Não haveria problema. Se a maioria aceitar a iniciativa em 13 de fevereiro e assim declarar que considera os testes em animais cientificamente ruins, simplesmente não seria mais possível tratar a população com medicamentos que não foram suficientemente testados no exterior.

swissinfo.ch: A Suíça não poderia mais fechar acordos e compromissos internacionais, denunciam os opositores da iniciativa. O que você acha?

Muitos argumentam que os tratados comerciais podem ser um problema, especialmente o acordo da Organização Mundial do Comércio que a Suíça assinou. Mas nas regras da OMC, um artigo prevê exceções quando a moral pública é comprometida. Assim, a importação de peles de foca é proibida na Suíça. 

Outro exemplo: a União Europeia aboliu a importação de cosméticos testados em animais. A OMC aparentemente conseguiu encontrar um terreno comum com a UE nesta questão. Uma proibição de importação de produtos feitos com testes em animais parece-me, portanto, justificada.

swissinfo.ch: Se certos produtos não estiverem mais disponíveis na Suíça, não corremos o risco de desenvolver o turismo médico no exterior, do qual apenas os mais ricos poderiam se beneficiar?
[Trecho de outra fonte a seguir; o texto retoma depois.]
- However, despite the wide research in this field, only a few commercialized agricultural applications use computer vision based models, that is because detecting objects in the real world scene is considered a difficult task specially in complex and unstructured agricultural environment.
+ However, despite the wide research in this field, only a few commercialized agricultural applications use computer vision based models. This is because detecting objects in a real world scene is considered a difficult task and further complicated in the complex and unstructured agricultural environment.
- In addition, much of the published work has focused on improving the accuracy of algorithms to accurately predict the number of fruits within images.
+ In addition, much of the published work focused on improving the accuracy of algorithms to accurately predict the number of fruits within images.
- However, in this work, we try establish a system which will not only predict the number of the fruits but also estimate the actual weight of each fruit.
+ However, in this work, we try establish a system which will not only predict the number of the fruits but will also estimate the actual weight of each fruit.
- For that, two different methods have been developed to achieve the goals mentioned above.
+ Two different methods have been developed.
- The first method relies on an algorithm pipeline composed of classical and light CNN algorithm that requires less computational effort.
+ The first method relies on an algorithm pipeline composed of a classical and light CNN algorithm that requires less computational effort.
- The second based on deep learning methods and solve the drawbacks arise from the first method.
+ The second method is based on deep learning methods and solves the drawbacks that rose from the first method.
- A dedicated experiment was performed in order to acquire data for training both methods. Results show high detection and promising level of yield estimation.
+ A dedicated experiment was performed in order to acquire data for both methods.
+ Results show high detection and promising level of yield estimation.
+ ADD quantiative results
Pelo contrário. Acreditamos que o turismo médico para a Suíça se desenvolverá, pois se espalharão rumores de que nosso país tem a melhor pesquisa, que não testa mais medicamentos usando métodos errados de testes em animais.
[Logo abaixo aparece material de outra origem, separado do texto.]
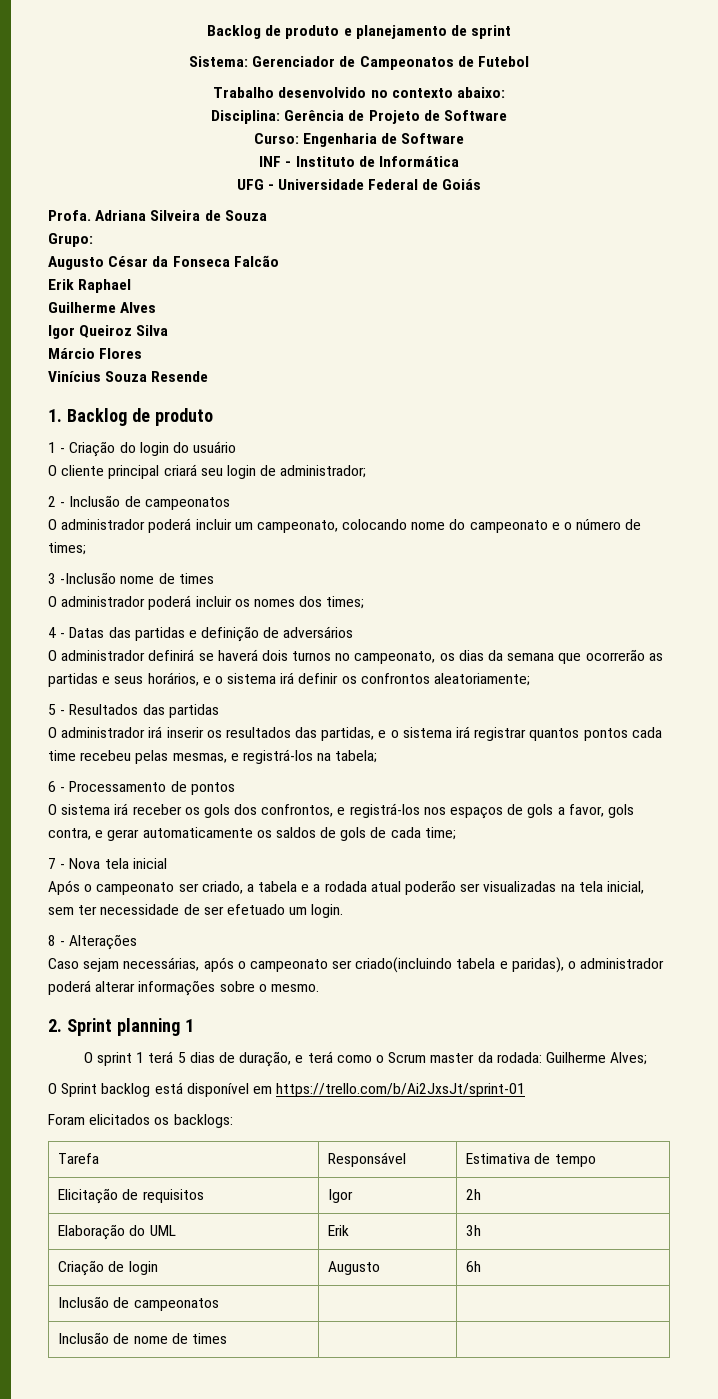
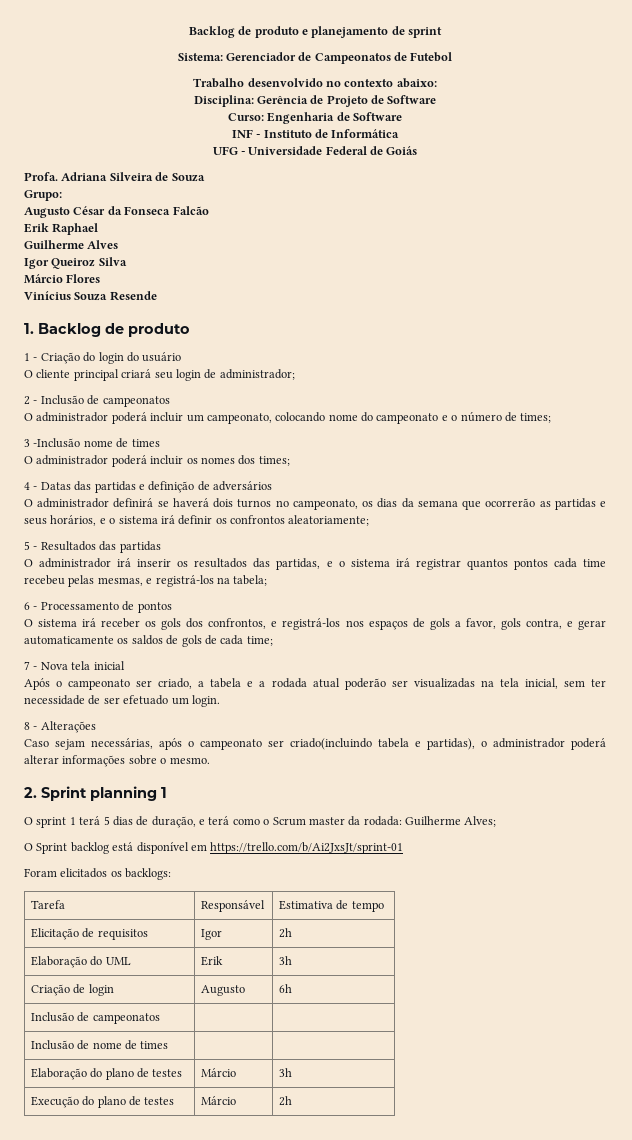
- Caso sejam necessárias, após o campeonato ser criado(incluindo tabela e paridas), o administrador poderá alterar informações sobre o mesmo.
+ Caso sejam necessárias, após o campeonato ser criado(incluindo tabela e partidas), o administrador poderá alterar informações sobre o mesmo.
+ Elaboração do plano de testes | Márcio | 3h
+ Execução do plano de testes | Márcio | 2h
swissinfo.ch: Se a Suíça implementar sua iniciativa, terá uma posição única no mundo.

Somos apenas um em milhares de países, mas apesar de nosso pequeno tamanho, somos modelos.

swissinfo.ch: Várias tentativas de proibir ou limitar os testes em animais já falharam. Quais são suas chances desta vez?

Nossa relação com os animais evoluiu nas últimas décadas e a sociedade agora aborda esse assunto de uma perspectiva totalmente diferente. Obviamente, contamos com o fato de que essa mudança influenciará o resultado da votação e esperamos uma vitória nas urnas.